Fluctuating commodity prices can lead to cash flow fluctuations, forcing companies to undertake short-term financing arrangements to address liquidity deficits, increasing costs. Hedging commodity price risk minimises these cash flow fluctuations, insulating the company from the impact of volatile price movements.
Understanding Commodity Price Risk
Commodity price risk is the financial risk companies trading commodities face due to fluctuations in commodity prices, usually driven by external market forces. Volatility in commodity prices affects different players in different ways. A fall in commodity prices can decrease sales revenue for producers, reduce their profits, and decrease input costs for manufacturers, increasing their profits.

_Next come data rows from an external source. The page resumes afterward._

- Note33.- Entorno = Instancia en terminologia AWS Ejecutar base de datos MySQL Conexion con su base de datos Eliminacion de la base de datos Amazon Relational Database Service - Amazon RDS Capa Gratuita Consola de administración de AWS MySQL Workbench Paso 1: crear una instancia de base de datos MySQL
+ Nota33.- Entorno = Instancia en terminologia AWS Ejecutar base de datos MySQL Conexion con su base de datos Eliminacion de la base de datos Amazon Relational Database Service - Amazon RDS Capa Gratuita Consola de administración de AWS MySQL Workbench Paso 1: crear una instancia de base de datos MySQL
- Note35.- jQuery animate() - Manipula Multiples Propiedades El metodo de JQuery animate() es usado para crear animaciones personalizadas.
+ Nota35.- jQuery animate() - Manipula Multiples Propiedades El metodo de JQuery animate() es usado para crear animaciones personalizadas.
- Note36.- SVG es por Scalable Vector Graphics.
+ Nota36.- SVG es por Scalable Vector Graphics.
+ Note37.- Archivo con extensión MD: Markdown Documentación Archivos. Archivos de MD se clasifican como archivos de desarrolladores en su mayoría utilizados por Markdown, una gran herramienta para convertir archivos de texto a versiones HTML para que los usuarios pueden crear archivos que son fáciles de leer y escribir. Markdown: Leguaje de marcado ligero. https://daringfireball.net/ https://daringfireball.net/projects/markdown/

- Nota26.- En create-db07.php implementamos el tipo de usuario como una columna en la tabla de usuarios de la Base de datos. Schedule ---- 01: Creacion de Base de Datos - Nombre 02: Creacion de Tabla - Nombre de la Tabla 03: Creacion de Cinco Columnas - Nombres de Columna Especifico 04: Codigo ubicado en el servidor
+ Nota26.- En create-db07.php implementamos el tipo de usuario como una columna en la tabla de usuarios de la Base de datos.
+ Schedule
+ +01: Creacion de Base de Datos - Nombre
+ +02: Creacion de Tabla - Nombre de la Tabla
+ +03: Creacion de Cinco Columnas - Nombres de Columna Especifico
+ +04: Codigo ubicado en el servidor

Commodities held as inventory lose value if the price goes down and gain value if the price increases.
On the other hand, a rise in commodity prices increases revenue for producers if companies are willing to pay the higher price. The entire market could grow as new entrants get in on the higher-value commodity. At the same time, manufacturers using the commodity will have lower profit margins since their costs have gone up.

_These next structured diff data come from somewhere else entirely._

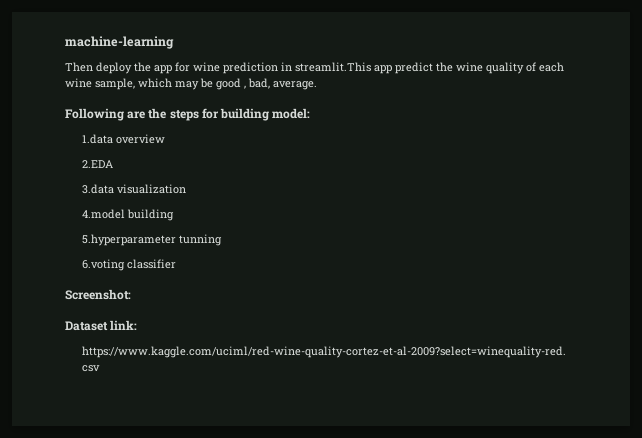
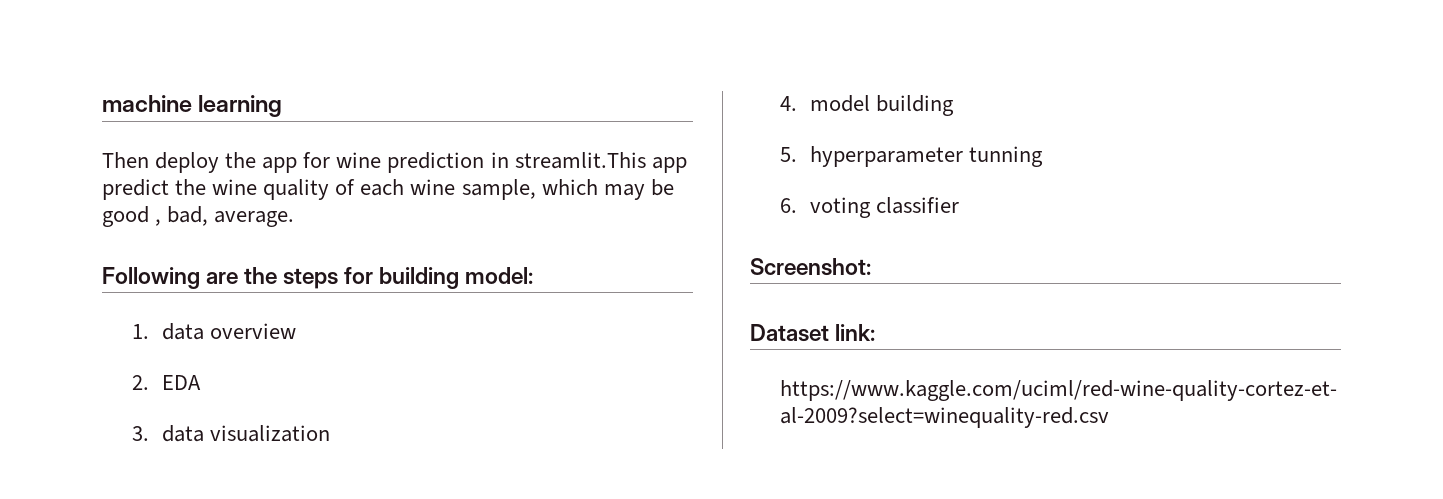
- machine-learning
+ machine learning
- 1.data overview
+ 1. data overview
- 2.EDA
- 3.data visualization
+ 2. EDA
+ 3. data visualization
- 4.model building
+ 4. model building
- 5.hyperparameter tunning
+ 5. hyperparameter tunning
- 6.voting classifier
+ 6. voting classifier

Futures Contracts for Hedging
Futures contracts are traded on organised exchanges. Producers, users, and processors can establish prices before trading commodities.
Futures contracts have standardised terms established by the exchange, including the volume of the commodity, delivery months, delivery location, and accepted qualities and grades. The contract specifications differ based on the commodity being traded. This standardisation makes it possible for many participants to trade the same commodity, making the contract more useful for hedging.
A farmer is an example of a hedger. Farmers grow crops and carry the risk that the price of their crop will decline by the time it is harvested. Farmers can hedge against that risk by selling futures, which can lock in a price for their crops early in the growing season. Then, if the price does decline, they can still secure a profit on their crop.
Very few futures contracts are ever delivered upon, as they are typically liquidated via offset before the delivery date.
Options Hedging
Options are contracts that give the holder the right, but not the obligation, to buy or sell an underlying asset once its price reaches a certain level—known as the strike price—at or before an expiry date.
There are two types of options:
Call options give the holder the right to buy an asset, but not the obligation. You buy a call option if you believe the market price will rise from its current level, and you sell a call option if you think it will fall.
Put options give the holder the right to sell an asset, but not the obligation. You buy a put option if you believe the market price will fall from its current level, and you sell a put option if you think it will rise.
Put options are more commonly used in hedging strategies, as opening a position to sell the same asset you currently own can help prevent downside risk.
Examples of Hedging
Futures Contract
A trader buys cocoa beans at a specified price for delivery in five months and sells an equivalent quantity in futures contracts. If cocoa prices go up, the trader loses on future sales but earns a compensating profit from the gain made on purchasing the cocoa beans. Later, when the trader finds a buyer for the cocoa, they buy back their short-term contracts while selling the cocoa, thereby lifting their hedge. The trader does not care how the market behaves between when the cocoa beans are purchased and when they are sold.
Options Trading
A producer expects a crop of 100 tons of cocoa beans to be shipped six months from now. The market has been in a downward trend. The producer sells the crop at the current market price to ensure it receives today’s price. However, they don’t want to lose out if the market turns around, so they buy 10 call options at the current price. If the market continues to fall, the producer lets the options expire and receives the original sale price for the crop. If the market goes up, they sell the crop at the original contract price, call in the 10 contracts at the original price, and sell the 10 at the now higher market price.
Hedging helps producers and buyers protect themselves from fluctuations in commodity prices and enables them to lock in a worst-case scenario price to reduce potential losses, benefiting both producers and buyers.